I have been wrapped/trapped in the Turing/non-Turing concepts for a while now, which has made me almost skip it and find something else to read about. But as long as Bitcoin is involved, the urge to learn about its Blockchain part, keeps dragging me back. So I need to learn how it relates to Bitcoin.

From the major and simple definitions I could gather, they defined Turing complete as any system or the capacity for a computer to perform complex computations when provided with the necessary resources such as memory and time. The definition was quite easy to understand, as I could easily picture something like smart contract from this definition. Next was for me to identify what it has to do with Bitcoin.

Most of the articles online classified Bitcoin as Turing incomplete, while Ethereum as Turing complete, which I can't understand or comprehend their reasons for, which is because Ethereum can execute smart contracts. Ideally, we all know that Ethereum was primarily designed not just to conduct its regular token transactions but also to build DApps and implement smart contracts on it. This point really doesn't justify anything much, because Bitcoin is never an exception.

Though, I still find the entire Turing complete/incomplete contradicting, what actually prompted the question above is that: Bitcoin was primarily designed as a p2p electronic cash system, but not until few years back when we began to see other implementations on Bitcoin like the LN. The lightening Network, lightening for short, according to lightning.network

is a decentralized network using smart contract functionality in the blockchain to enable instant payments across a network of participants.

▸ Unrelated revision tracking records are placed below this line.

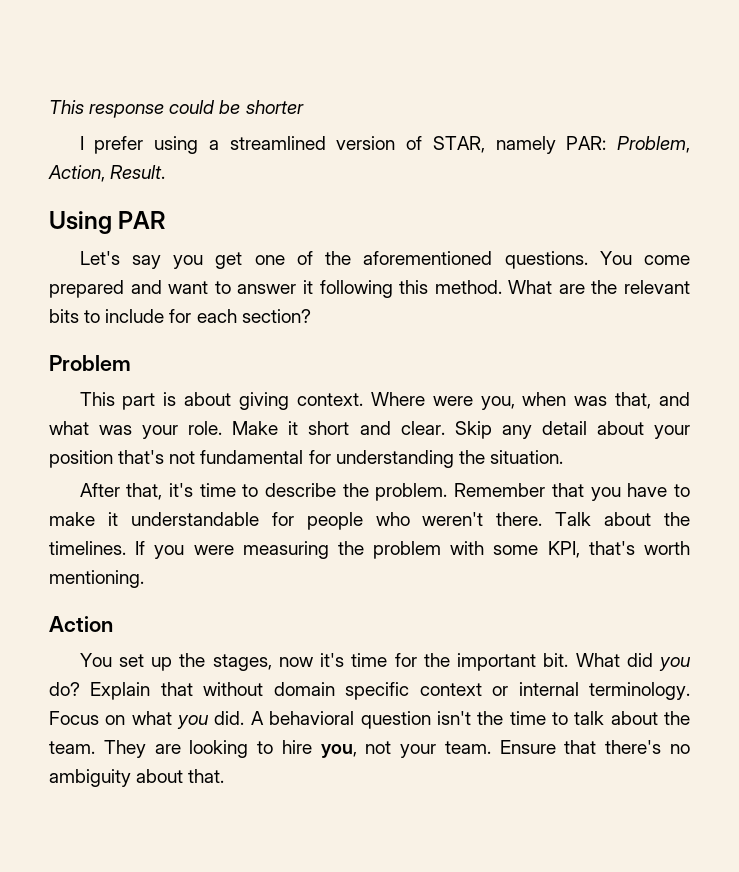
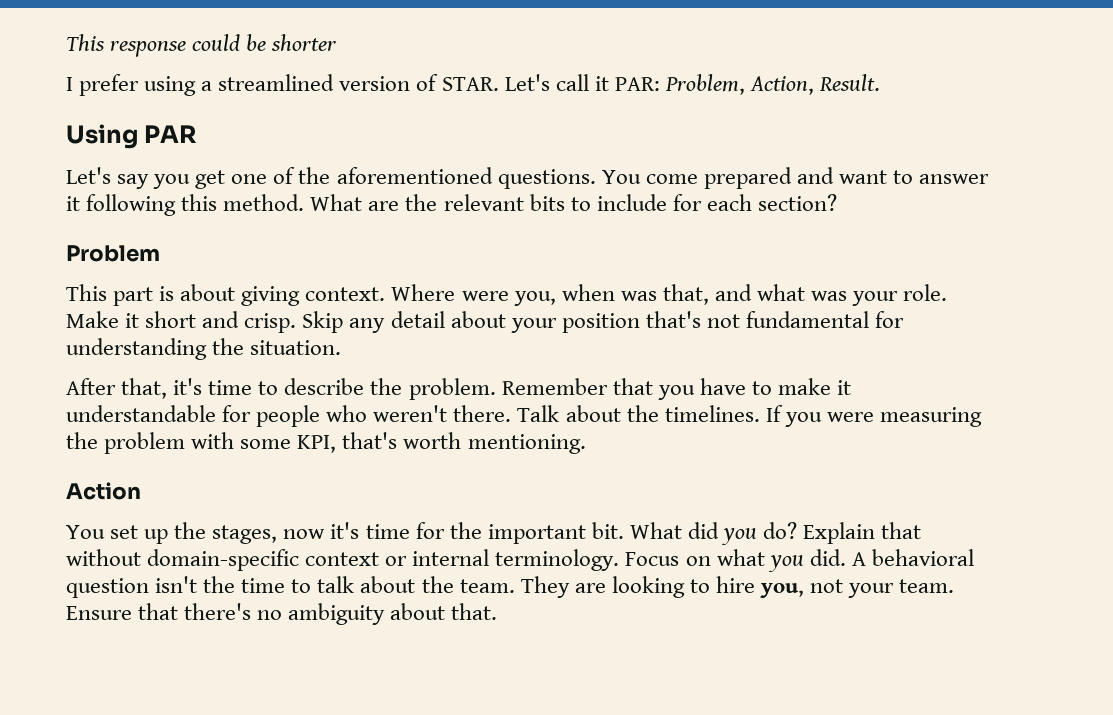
- I prefer using a streamlined version of STAR, namely PAR: Problem, Action, Result.
+ I prefer using a streamlined version of STAR. Let's call it PAR: Problem, Action, Result.
- Make it short and clear.
+ Make it short and crisp.
- Explain that without domain specific context or internal terminology.
+ Explain that without domain-specific context or internal terminology.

which means there are smart contract-like concepts on the Bitcoin blockchain as well. Then why is it still considered Turing incomplete, I asked myself. I guess I am getting the entire concept wrong, starting from the Turing complete system.

My Questions:
1. What is actually a Turing complete system, and what are simple examples of things that are Turing complete?.
2. Why is Bitcoin classified a Turing Incomplete system, but Ethereum a Turing complete?.
3. Are there advantage and disadvantage for any system that is either Turing complete or incomplete?.
4. Does Bitcoin still operates on the Turing-Incomplete system?.
5. Is solidity programming strictly for implementing Smart contracts on the Ethereum Blockchain only?.

A simple explanation to these questions would be appreciated, as I have already spent about two days trying to understand them without positive results.


I am 100% open to correction as I still see myself as a learner. Pardon any of my error and share your personal opinion. You might want to also DYOR after reading this.

[d5000]

Yes, Bitcoin's Script language is still "Turing incomplete". And it is deliberately so, because of fears that Turing completeness could create attack vectors.

A simple way to understand this is that in a Bitcoin transaction, you can't set conditions which result in a loop. Loops are one of the aspects a Turing-complete programming language usually offers.

For example you can't create the following transaction (stupid example, but that is actually how DEXes work): [1]

"Send 2 Bitcoins to each address which send 1 Bitcoin to my address."

In Python-like pseudocode this could be something like this:

Code:

for tx in incoming_transactions:
  tx_sum = 0
  for output in tx.outputs:
     tx_sum = tx_sum + output.value
  if tx_sum == 1:
     send_btc(2, tx.sender)

This is very simplified because in Bitcoin a transaction can have various senders, but I hope you get what I mean.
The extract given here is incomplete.